Description of original award (Fiscal Year 2015, $419,999)
The FY 2015 Second Chance Act Strengthening Relationships Between Young Fathers and Their Children: A Reentry Mentoring Project helps ensure that the transition young fathers make from secure confinement facilities back to their families and their communities is successful and promotes public safety. This program will fund mentoring and comprehensive transitional services, emphasizing developing parenting skills, to offenders who are young fathers. The goals of the program are to reduce recidivism among young fathers; improve outcomes for young fathers, their children, and family members; and promote responsible fatherhood. The objectives of this program are to provide young fathers with supportive mentoring and transitional services in both confinement and in the community based on and matched to their assessed risks and parenting needs that support their successful reentry.
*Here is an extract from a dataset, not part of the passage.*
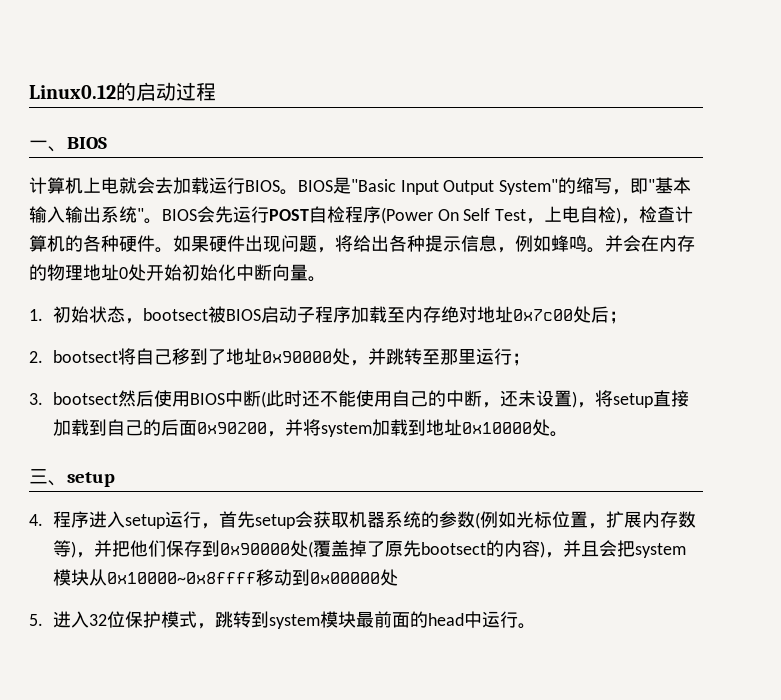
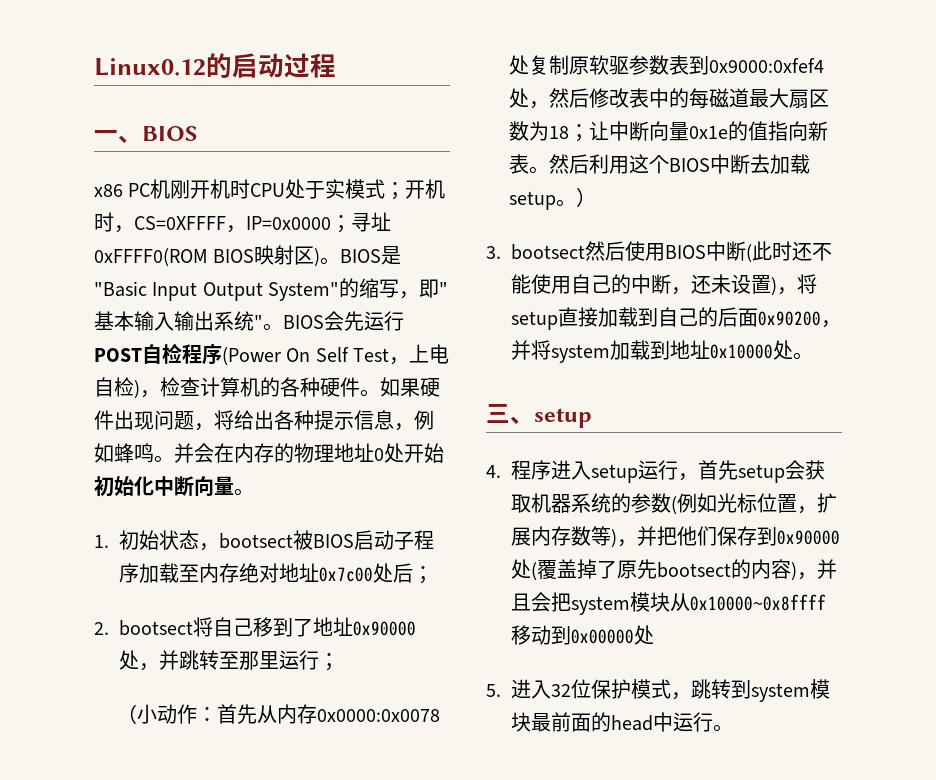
[29,177,280,194] 计算机上电就会去加载运行BIOS -> [94,179,446,200] [94,212,391,233] [94,245,321,267] x86 PC机刚开机时CPU处于实模式；开机时，CS=0XFFFF，IP=0x0000；寻址0xFFFF0(ROM BIOS映射区)
(530, 359) none -> [117,704,441,724] [509,55,825,75] [509,88,830,109] [509,121,829,142] [509,154,811,174] [509,187,597,210] // （小动作：首先从内存0x0000:0x0078处复制原软驱参数表到0x9000:0xfef4处，然后修改表中的每磁道最大扇区数为18；让中断向量0x1e的值指向新表。然后利用这个BIOS中断去加载setup。）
Capacity Builders, a Native American operated non-profit, will operate the Navajo Nation Second Chance Young Fathers Project. The Navajo Nation is an extremely economically deprived rural community with a high percentage of young fathers that are reentering society disconnected from themselves, their families and communities, and affiliating with gangs for clanship instead of their families. The project will serve inmates housed at the Crownpoint, Shiprock and Kayenta facilities on the Navajo Nation. Capacity Builders will provide a combination of culturally specific services to include community group mentorships upon release and family mentorships that will be focused on building the self-esteem and skills of participants. Additionally, the applicant will develop web-based educational resources, including a Native American fatherhood curriculum, a teen outreach success curriculum, and small business development resources. Services and resources will reinforce self-esteem, cultural knowledge and skills that will nurture young fathers proper roles in themselves, their families and communities as they reenter back into their communities.